Page 2

     With Wisconsin came my turn to drive. I was still white-knuckling, but there were fewer cars on the highway in Wisconsin, which made it a bit less stressful. As the landscape unfolded,

I started to appreciate why Wisconsin is considered an outdoor lovers vacation paradise. Dense forests opened into green valleys, which gave way to sandstone canyons and rugged cliffs and bluffs. I started to relax my grip on the steering wheel. Ralph must have felt confident with my newly learned towing skills, because he was zonked out in the passenger seat.
I let him sleep thru all of this natural beauty, but had to wake him up when I came upon a very large cow being towed down the road in front of me. Hey, Wisconsin is Dairy Country, after all, and I needed a picture that captured the essence of Wisconsin. The cow was it. I woke Ralph up, handed him the camera and pointed ahead. He laughed and snapped the picture. We continued on I 90 all the way to La Crosse, Wisconsin, where we “lacrossed” over the Mighty Mississippi River into Minnesota. Then it was Ralph’s turn to drive, over the bluffs and hills, then across the open prairies of Minnesota. Ralph drove thru Minnesota, just shy of 300 miles, in what seemed like record time, because when we reached the border with South Dakota, he’d get to take over the passenger side again.

     We arrived at the border of South Dakota, where I 90 stretched across the entire state. It was my turn to drive, about 400 miles, to Rapid City. In South Dakota, the sky got bigger, the land flatter, and the road straighter than any I’d ever seen. And, the speed limit was 80 mph. Yes, 80 mph. Since it was me, the truck and trailer, a road that went straight for 400 miles, and virtually no one else on the road as far as the eye could see, I figured I’d be able to hone my towing skills on this leg of the trip. However, there was a problem. I was tired. We’d been in the truck about 24 hours, driving nonstop. A very long, straight stretch of road lay ahead, and Ralph was already falling asleep. It appeared that there was a whole lot of nothing to keep me engaged and focused on the road; until I saw the first Wall Drug sign.

     Ever heard of the Burma Shave signs? Have you ever driven down to the Carolinas and seen the South of the Border signs? There it was, this silly little sign on the side of the road; and every few miles there was another Wall Drug sign. Some big, some small, some silly, some patriotic, some with colorful cartoon characters. Each one different from the next. For the next 300 plus miles, they were sprinkled along the side of the highway. Which, except for the Wall Drug signs, was very desolate indeed.
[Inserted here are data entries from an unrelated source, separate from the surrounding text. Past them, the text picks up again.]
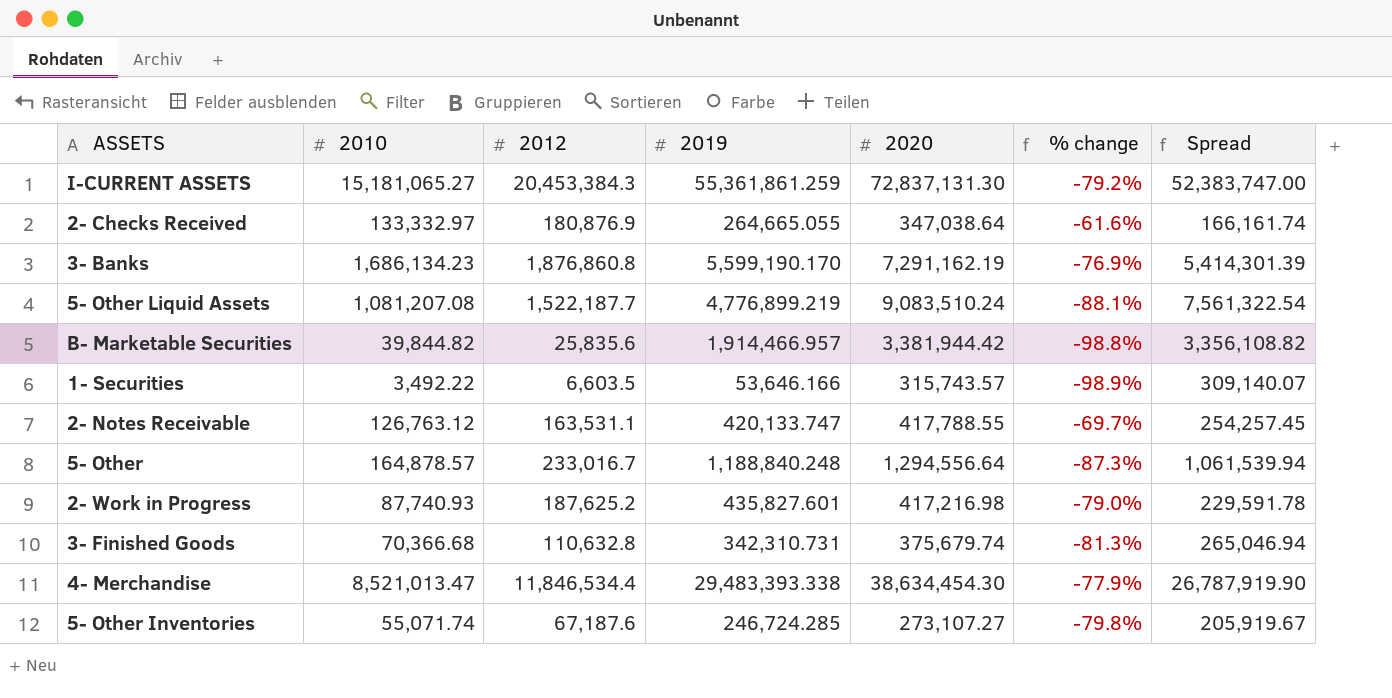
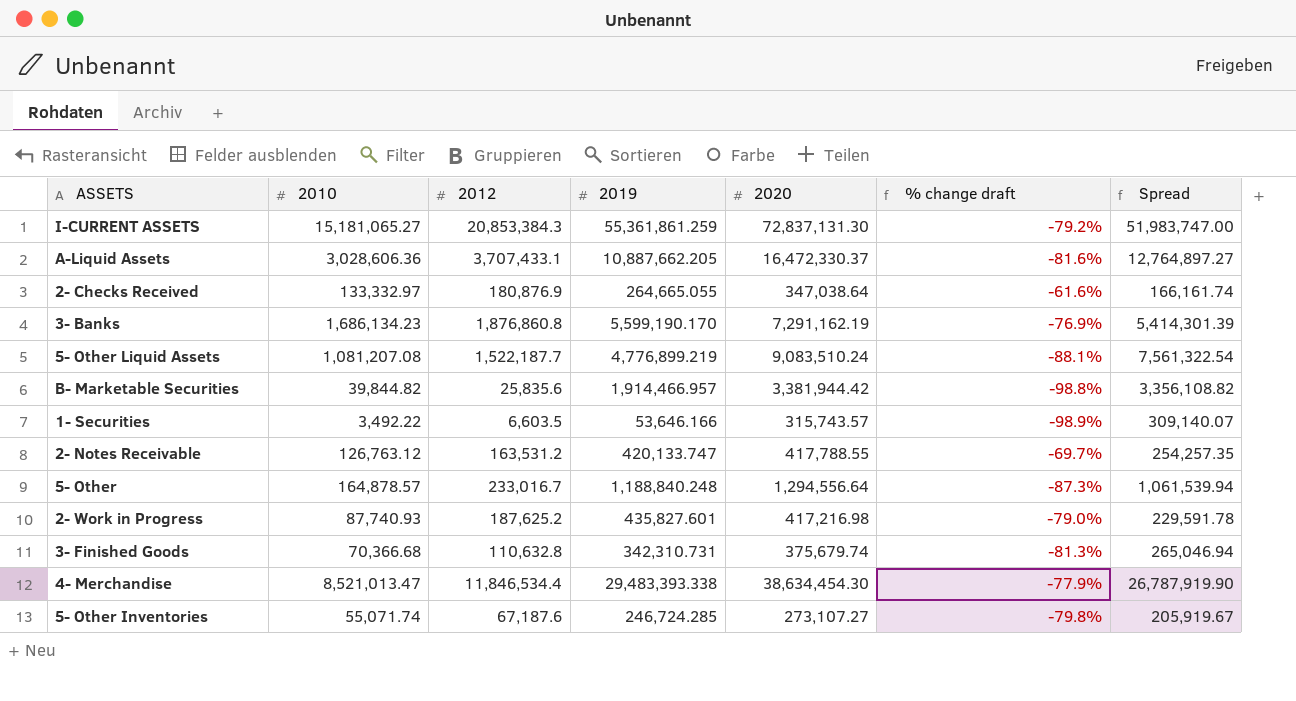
column name: % change -> % change draft
I-CURRENT ASSETS | 2012: 20,453,384.3 -> 20,853,384.3
I-CURRENT ASSETS | Spread: 52,383,747.00 -> 51,983,747.00
row A-Liquid Assets: none -> 3,028,606.36 | 3,707,433.1 | 10,887,662.205 | 16,472,330.37 | -81.6% | 12,764,897.27
2- Notes Receivable | 2012: 163,531.1 -> 163,531.2
2- Notes Receivable | Spread: 254,257.45 -> 254,257.35

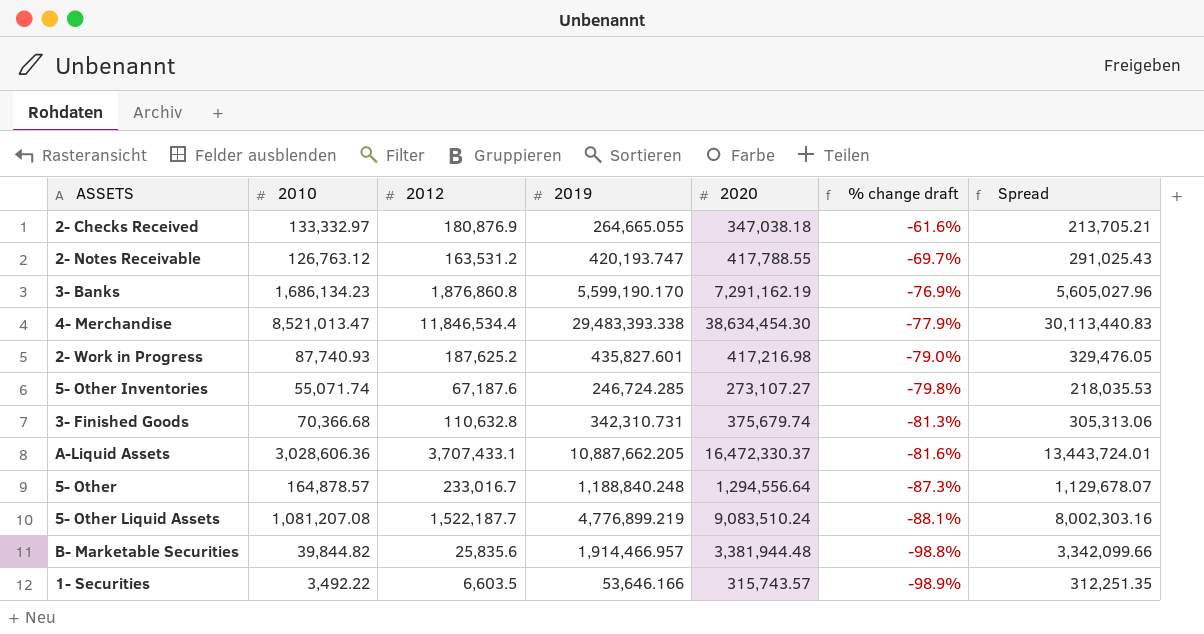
row order: none -> % change draft descending
column Spread | formula: [2020] - [2012] -> [2020] - [2010]
row I-CURRENT ASSETS: 15,181,065.27 | 20,853,384.3 | 55,361,861.259 | 72,837,131.30 | -79.2% | 51,983,747.00 -> none
2- Checks Received | 2020: 347,038.64 -> 347,038.18
2- Notes Receivable | 2019: 420,133.747 -> 420,193.747
B- Marketable Securities | 2020: 3,381,944.42 -> 3,381,944.48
     The endless miles went by faster than expected; I guess the speed limit helped. I almost forgot about the trailer behind me. I’ve never driven down a road so straight for so long in my entire life. After about 100 miles of absolutely straight driving, there were signs warning of a turn in the road up ahead in 2 miles, and counted down until the turn. Really, I wouldn’t call it a turn, as I had to move the steering wheel all of ½ inch to the left, then back to straight. I didn’t see why they needed to warn you about that, until it got dark. Really dark. There were no lights, no civilization. While we were on the vast great plains of South Dakota, driving 80 mph, on that flat straight highway in the pitch black for such long expanses, I began to understand that you do need fair warning when the road deviates even a little off course. We came to the Missouri River, and not only did the road have a turn, it also was no longer flat. Down a hill, over the Missouri, into the Mountain Time zone, up the hill on the other side, then more straight and flat sailing down the highway. On and on I drove, thru the Buffalo Gap National Grasslands, past the Badlands National Park (mind you, I only saw the signs on the side of the road, it was too dark to actually see what lay beyond them), and past the town of Wall. It past midnight by that time, so there was no reason to stop at Wall Drug, it would be closed. So, I drove on. Finally, when I couldn’t drive another mile, there was a sign on the side of the road for Rapid City!